=== DATASET ===

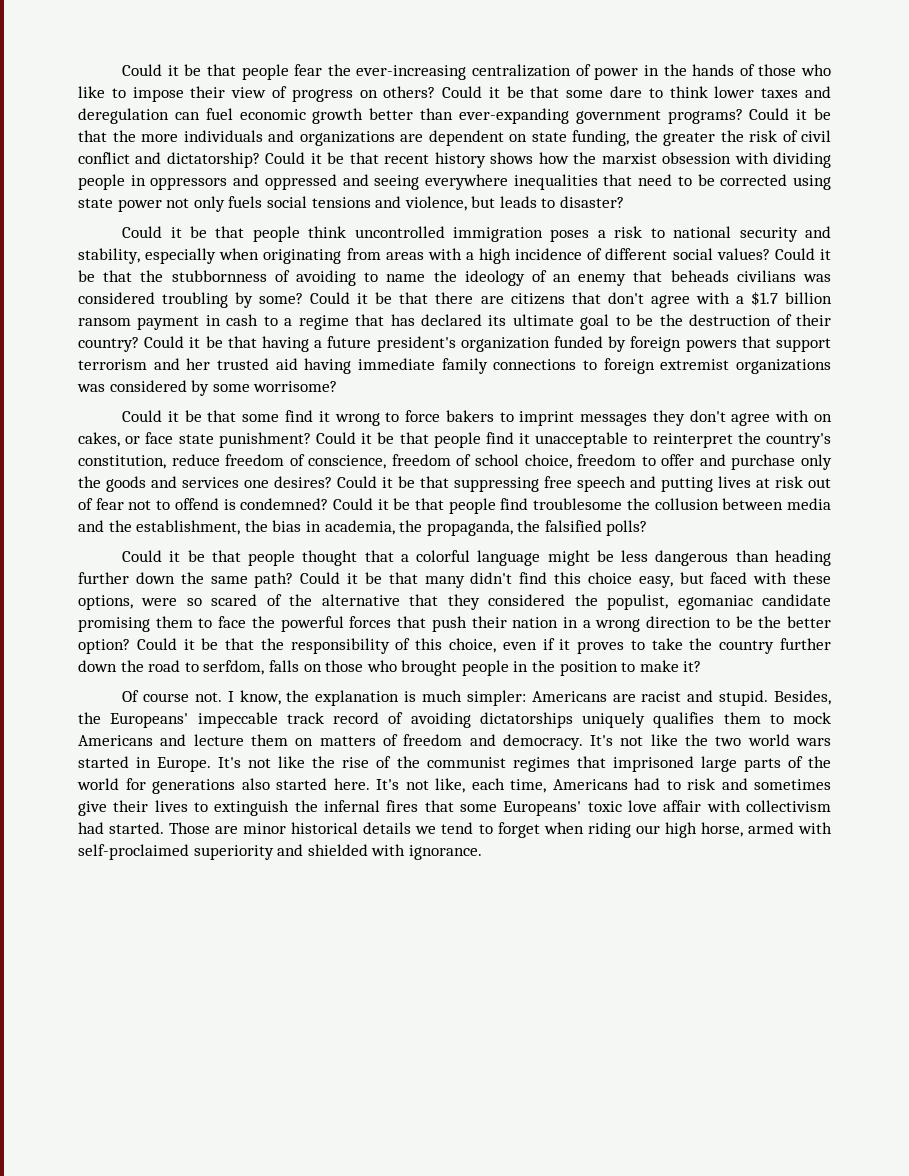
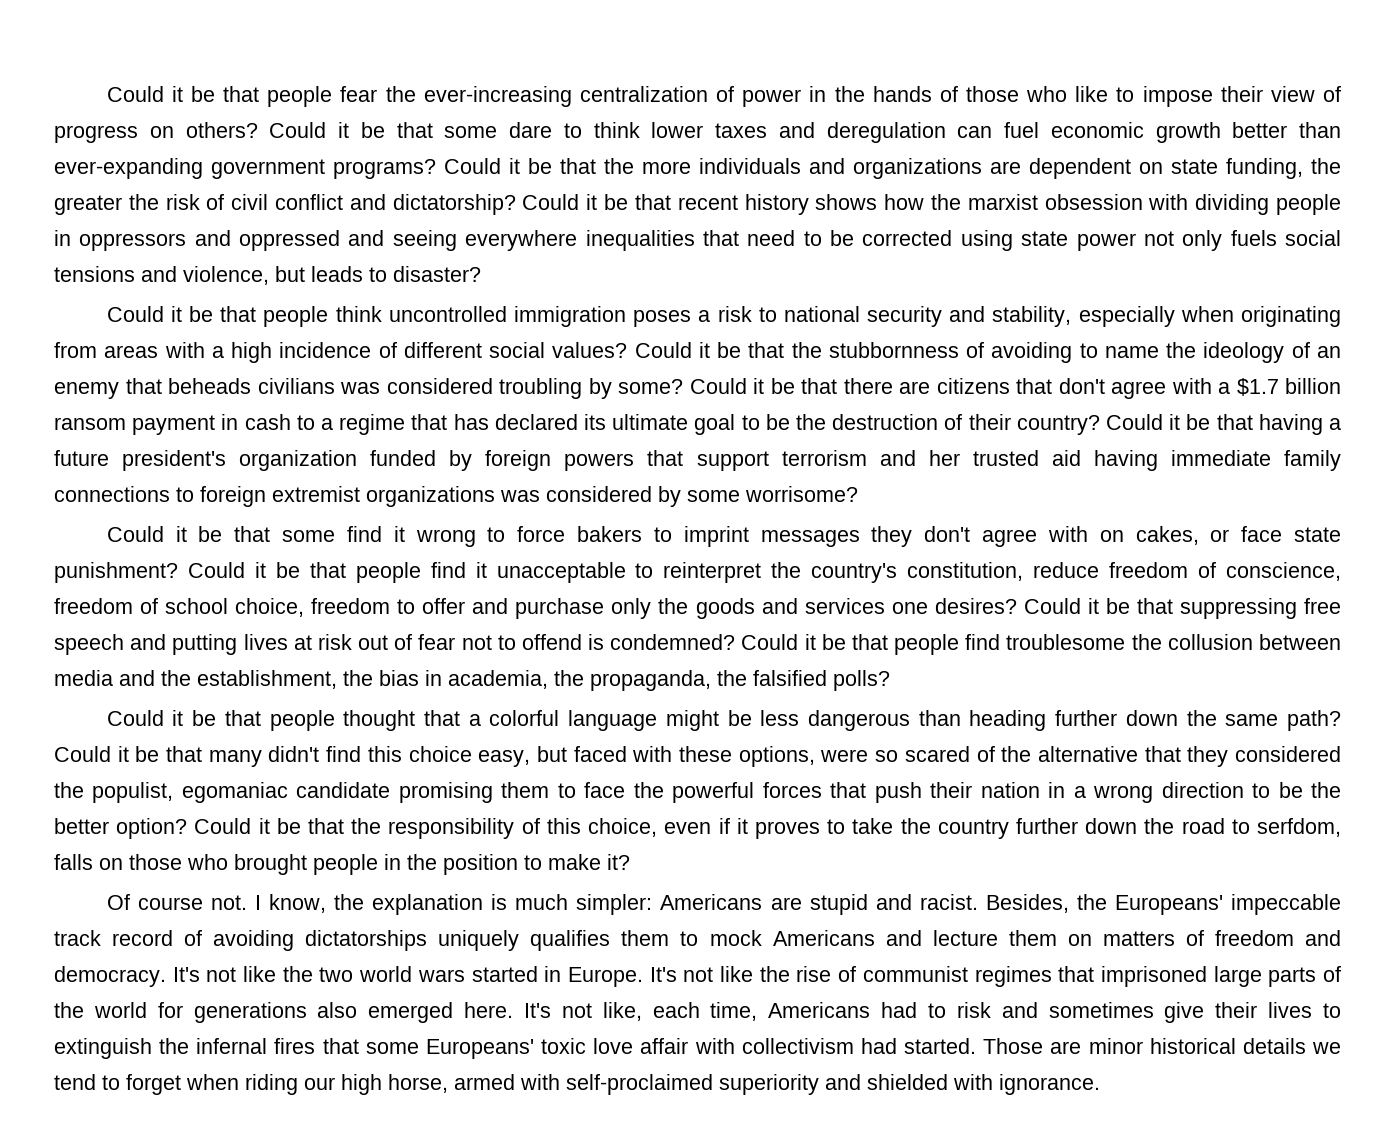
- I know, the explanation is much simpler: Americans are racist and stupid.
+ I know, the explanation is much simpler: Americans are stupid and racist.
- It's not like the rise of the communist regimes that imprisoned large parts of the world for generations also started here.
+ It's not like the rise of communist regimes that imprisoned large parts of the world for generations also emerged here.

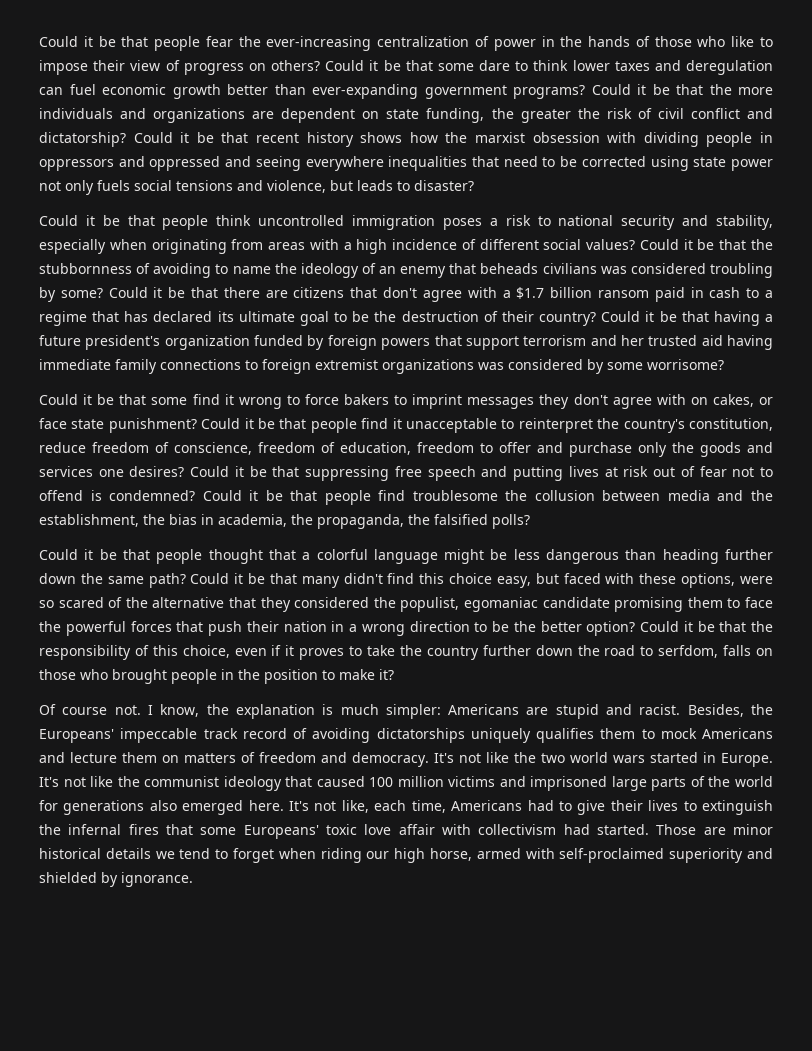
- Could it be that there are citizens that don't agree with a $1.7 billion ransom payment in cash to a regime that has declared its ultimate goal to be the destruction of their country?
+ Could it be that there are citizens that don't agree with a $1.7 billion ransom paid in cash to a regime that has declared its ultimate goal to be the destruction of their country?
- Could it be that people find it unacceptable to reinterpret the country's constitution, reduce freedom of conscience, freedom of school choice, freedom to offer and purchase only the goods and services one desires?
+ Could it be that people find it unacceptable to reinterpret the country's constitution, reduce freedom of conscience, freedom of education, freedom to offer and purchase only the goods and services one desires?
- It's not like the rise of communist regimes that imprisoned large parts of the world for generations also emerged here.
+ It's not like the communist ideology that caused 100 million victims and imprisoned large parts of the world for generations also emerged here.
- It's not like, each time, Americans had to risk and sometimes give their lives to extinguish the infernal fires that some Europeans' toxic love affair with collectivism had started.
+ It's not like, each time, Americans had to give their lives to extinguish the infernal fires that some Europeans' toxic love affair with collectivism had started.
- Those are minor historical details we tend to forget when riding our high horse, armed with self-proclaimed superiority and shielded with ignorance.
+ Those are minor historical details we tend to forget when riding our high horse, armed with self-proclaimed superiority and shielded by ignorance.

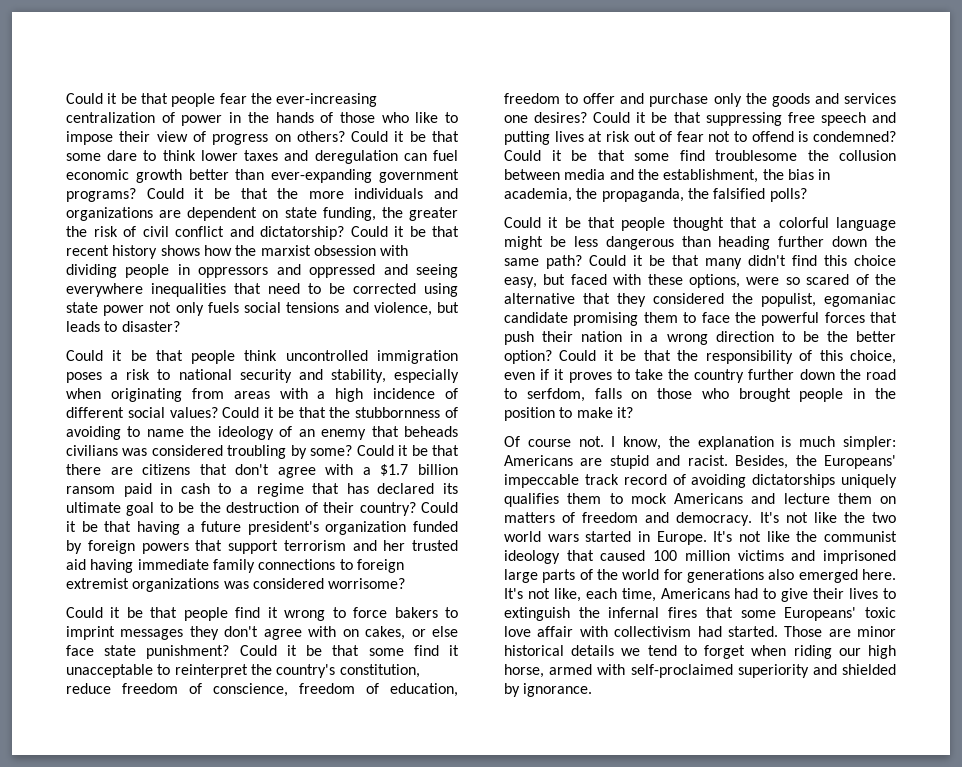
- Could it be that having a future president's organization funded by foreign powers that support terrorism and her trusted aid having immediate family connections to foreign extremist organizations was considered by some worrisome?
+ Could it be that having a future president's organization funded by foreign powers that support terrorism and her trusted aid having immediate family connections to foreign extremist organizations was considered worrisome?
- Could it be that some find it wrong to force bakers to imprint messages they don't agree with on cakes, or face state punishment?
+ Could it be that people find it wrong to force bakers to imprint messages they don't agree with on cakes, or else face state punishment?
- Could it be that people find it unacceptable to reinterpret the country's constitution, reduce freedom of conscience, freedom of education, freedom to offer and purchase only the goods and services one desires?
+ Could it be that some find it unacceptable to reinterpret the country's constitution, reduce freedom of conscience, freedom of education, freedom to offer and purchase only the goods and services one desires?
- Could it be that people find troublesome the collusion between media and the establishment, the bias in academia, the propaganda, the falsified polls?
+ Could it be that some find troublesome the collusion between media and the establishment, the bias in academia, the propaganda, the falsified polls?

===

# AIM OF THE TASK
Drop the images; copy every entry above exactly.

# PROBLEM SOLUTION
- I know, the explanation is much simpler: Americans are racist and stupid.
+ I know, the explanation is much simpler: Americans are stupid and racist.
- It's not like the rise of the communist regimes that imprisoned large parts of the world for generations also started here.
+ It's not like the rise of communist regimes that imprisoned large parts of the world for generations also emerged here.

- Could it be that there are citizens that don't agree with a $1.7 billion ransom payment in cash to a regime that has declared its ultimate goal to be the destruction of their country?
+ Could it be that there are citizens that don't agree with a $1.7 billion ransom paid in cash to a regime that has declared its ultimate goal to be the destruction of their country?
- Could it be that people find it unacceptable to reinterpret the country's constitution, reduce freedom of conscience, freedom of school choice, freedom to offer and purchase only the goods and services one desires?
+ Could it be that people find it unacceptable to reinterpret the country's constitution, reduce freedom of conscience, freedom of education, freedom to offer and purchase only the goods and services one desires?
- It's not like the rise of communist regimes that imprisoned large parts of the world for generations also emerged here.
+ It's not like the communist ideology that caused 100 million victims and imprisoned large parts of the world for generations also emerged here.
- It's not like, each time, Americans had to risk and sometimes give their lives to extinguish the infernal fires that some Europeans' toxic love affair with collectivism had started.
+ It's not like, each time, Americans had to give their lives to extinguish the infernal fires that some Europeans' toxic love affair with collectivism had started.
- Those are minor historical details we tend to forget when riding our high horse, armed with self-proclaimed superiority and shielded with ignorance.
+ Those are minor historical details we tend to forget when riding our high horse, armed with self-proclaimed superiority and shielded by ignorance.

- Could it be that having a future president's organization funded by foreign powers that support terrorism and her trusted aid having immediate family connections to foreign extremist organizations was considered by some worrisome?
+ Could it be that having a future president's organization funded by foreign powers that support terrorism and her trusted aid having immediate family connections to foreign extremist organizations was considered worrisome?
- Could it be that some find it wrong to force bakers to imprint messages they don't agree with on cakes, or face state punishment?
+ Could it be that people find it wrong to force bakers to imprint messages they don't agree with on cakes, or else face state punishment?
- Could it be that people find it unacceptable to reinterpret the country's constitution, reduce freedom of conscience, freedom of education, freedom to offer and purchase only the goods and services one desires?
+ Could it be that some find it unacceptable to reinterpret the country's constitution, reduce freedom of conscience, freedom of education, freedom to offer and purchase only the goods and services one desires?
- Could it be that people find troublesome the collusion between media and the establishment, the bias in academia, the propaganda, the falsified polls?
+ Could it be that some find troublesome the collusion between media and the establishment, the bias in academia, the propaganda, the falsified polls?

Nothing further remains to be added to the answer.